Here we go boys, strap on your packs for a long trip into the freakish weather twists of February 2011.  On this trip I enter into the Citico Wilderness at Beech Gap in Tennessee and end up in the Slickrock, Brushy Ridge, and the Bald River wilderness areas.

February 4-21  2011













No way!  I don't return to the same nightmare place I spent seven days in a series of January blizzards on my last trip do I?  Yes, but this time in much better conditions---if you call hiking in a butt cold rain at 40F much better.  I'm at Cold Spring Gap on Day 1.  I hate starting a trip in the rain.

On Day 2 I repeat the same cycle and leave Cold Gap for a thousand foot climb to the high frozen shoulder of Gorak Hill and at the trail Tee run into a huge patch of the dreaded white stuff, leftover from the last trip.  It's 10-12 inches deep but this time hard as a rock though I sink in repeatedly due to my combined weight of around 240 lbs.  Yikes!

Here's a good fotog of the Tee trail in snow, and it's a half mile to the top of the bald, Bob's Bald.

I get to the high ground and find it mostly clear of snow but very windy, so I set up the Keron tent in the protection of trees in a place I call the South Col Camps.

A couple hours after getting set up I hear voices(it is a Saturday after all)and find Carol and her husband passing thru and setting up here at Raven Camp, a high unprotected spot where they discover a secluded place for their North Face tent inside the treeline.  Here they are getting dinner ready.

On the morning of Day 3 I survey the bald and take a few shots of the low clouds in the mountains before packing up.

I leave the South Col and follow the Wall a mile and pass the Horse Cove/Naked Ground trail jct where I left a whiteout winter note for Wisenber on my last trip and dang it after 31 days the note is still here.  It's litter now so I take it down and burn it. At the trail jct I take a needed break and rest on a rock in the snow before shoving off.
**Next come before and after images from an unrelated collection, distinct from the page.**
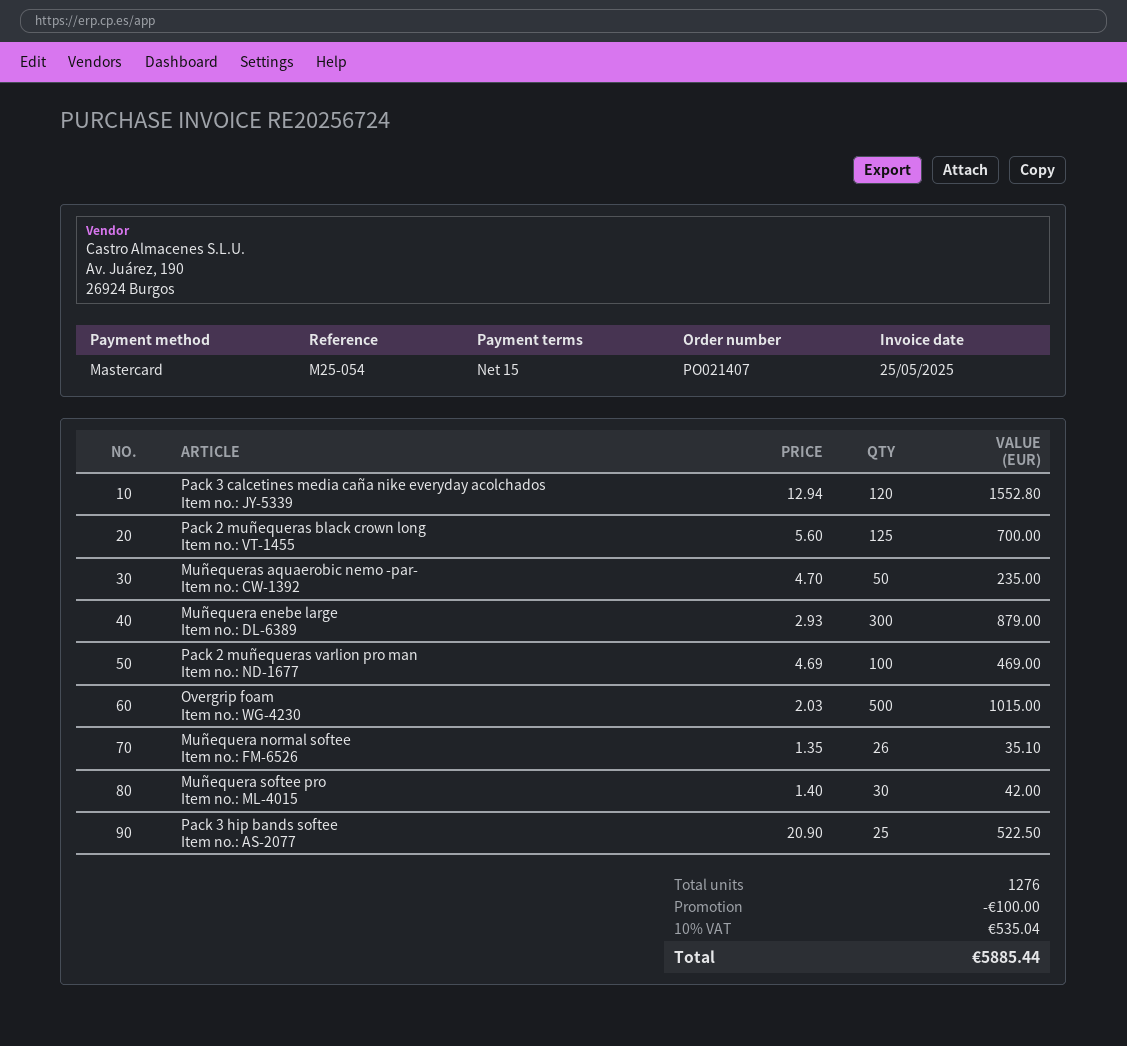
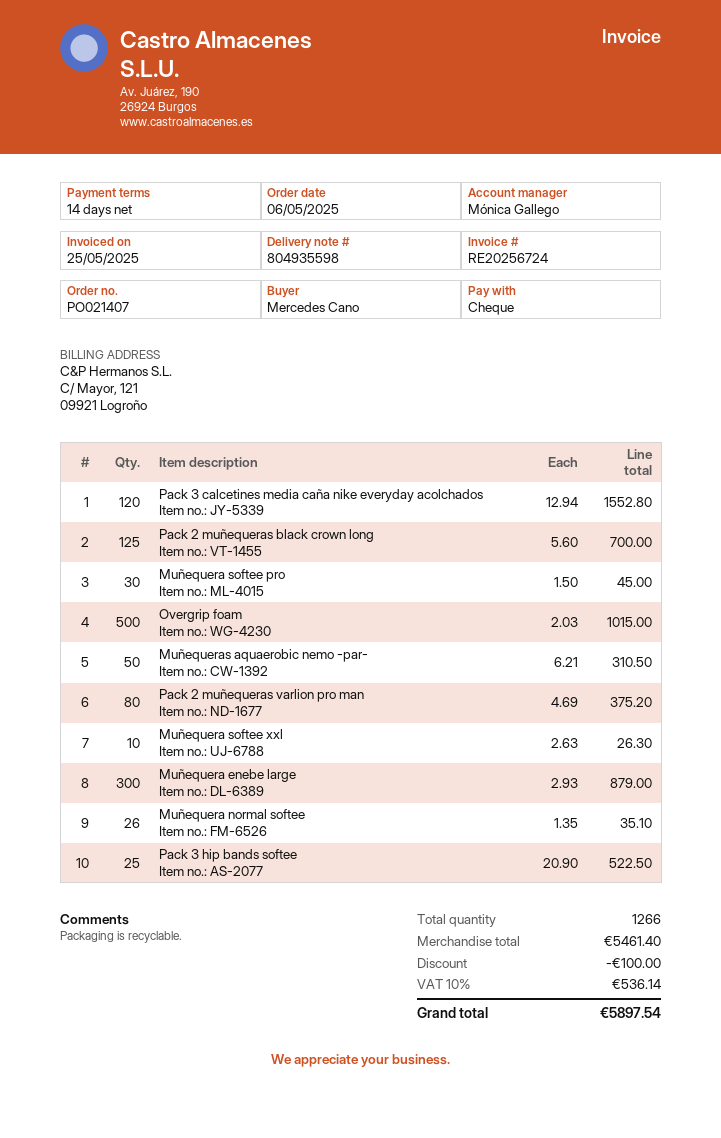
payment terms: 15 days -> 14 days
payment method: Mastercard -> cheque
Muñequeras aquaerobic nemo -par-: 50 x 4.70 = 235.00 -> 50 x 6.21 = 310.50
Pack 2 muñequeras varlion pro man: 100 x 4.69 = 469.00 -> 80 x 4.69 = 375.20
Muñequera softee pro: 30 x 1.40 = 42.00 -> 30 x 1.50 = 45.00
Muñequera softee xxl: none -> 10 x 2.63 = 26.30
total quantity: 1276 -> 1266
tax: 10% = 535.04 -> 10% = 536.14
total: 5885.44 -> 5897.54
If you stay on Four Mile Ridge past Naked Ground you'll climb four hills to Haoe Peak and on top there's a trail turning right which drops off the ridge into the Kilmer valley.  I decide to lose a thousand feet and continue my hiking to a favorite camp I call Toad on a long level ridge once called Jenkins Meadow.
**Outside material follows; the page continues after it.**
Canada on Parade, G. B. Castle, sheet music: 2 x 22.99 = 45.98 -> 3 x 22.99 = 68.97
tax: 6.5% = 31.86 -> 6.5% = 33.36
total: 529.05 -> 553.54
On Day 4 the sun clouds over and a moderate wind blows across the ridge so I pack and climb back to Haoe Peak and turn right on Four Mile Ridge and nearly get killed falling off the Peak on a series of rock faces covered in ice and snow.  Here's how you do it:  On your butt using your hands and feet for brakes and steering.  It's called the Bung Abseil.  Past the worst of it and grateful to be alive, I get to the Hangover Lead South trail jct and turn left down the mountain for a thousand feet and stop at this watering hole where I load up two liters for my night's camp.
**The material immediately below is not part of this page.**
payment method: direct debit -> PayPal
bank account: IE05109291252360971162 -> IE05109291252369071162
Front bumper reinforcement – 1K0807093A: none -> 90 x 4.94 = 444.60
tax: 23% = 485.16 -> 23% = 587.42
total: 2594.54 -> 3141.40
Here I am resting by water on the rugged South Lead trail.

The trail down off the Hangover and Four Mile Ridge is fantastic and it levels off in a long open ridge I call Elysium Fields, and so I set up the Keron at around 4,400 feet and prepare for another windstorm with sleet and snow.

The storm begins and I'm as giddy and as excited as a six month old puppy with a chew toy. (I am writing this picture's comment while sitting in the tent and listening to the snow and sleet pelt down on the tent).

Night pics of a snowstorm are always good and so I get up around midnight on Day 5 and take a couple fotogs of the tent in full splendor.

Here's another night pic using the flash.  It's also very windy.

In the morning I get up to a frozen landscape with a light cover of snow and survey the tent in the high gap of Elysium Fields on the South Lead trail.  Notice the low food bags on the bear line.  They are too heavy to pull any higher as the triptease cord binds too much.

The gear is packed and I'm about ready to lose two thousand feet and fall off the mountain to Slickrock Creek.  It's always hard to pack up on a cold morning.

Here I am dressed in my usual cold weather kit but the jacket gets too hot so I chuck it a half mile down the trail.  It's called Sweat Discipline and ya gotta do it if you expect to keep your baselayers dry.

I reach Little West Camp which is right next to Slickrock Creek and it feels good to be by water for a change.  Slickrock has the cleanest water in the Southeast.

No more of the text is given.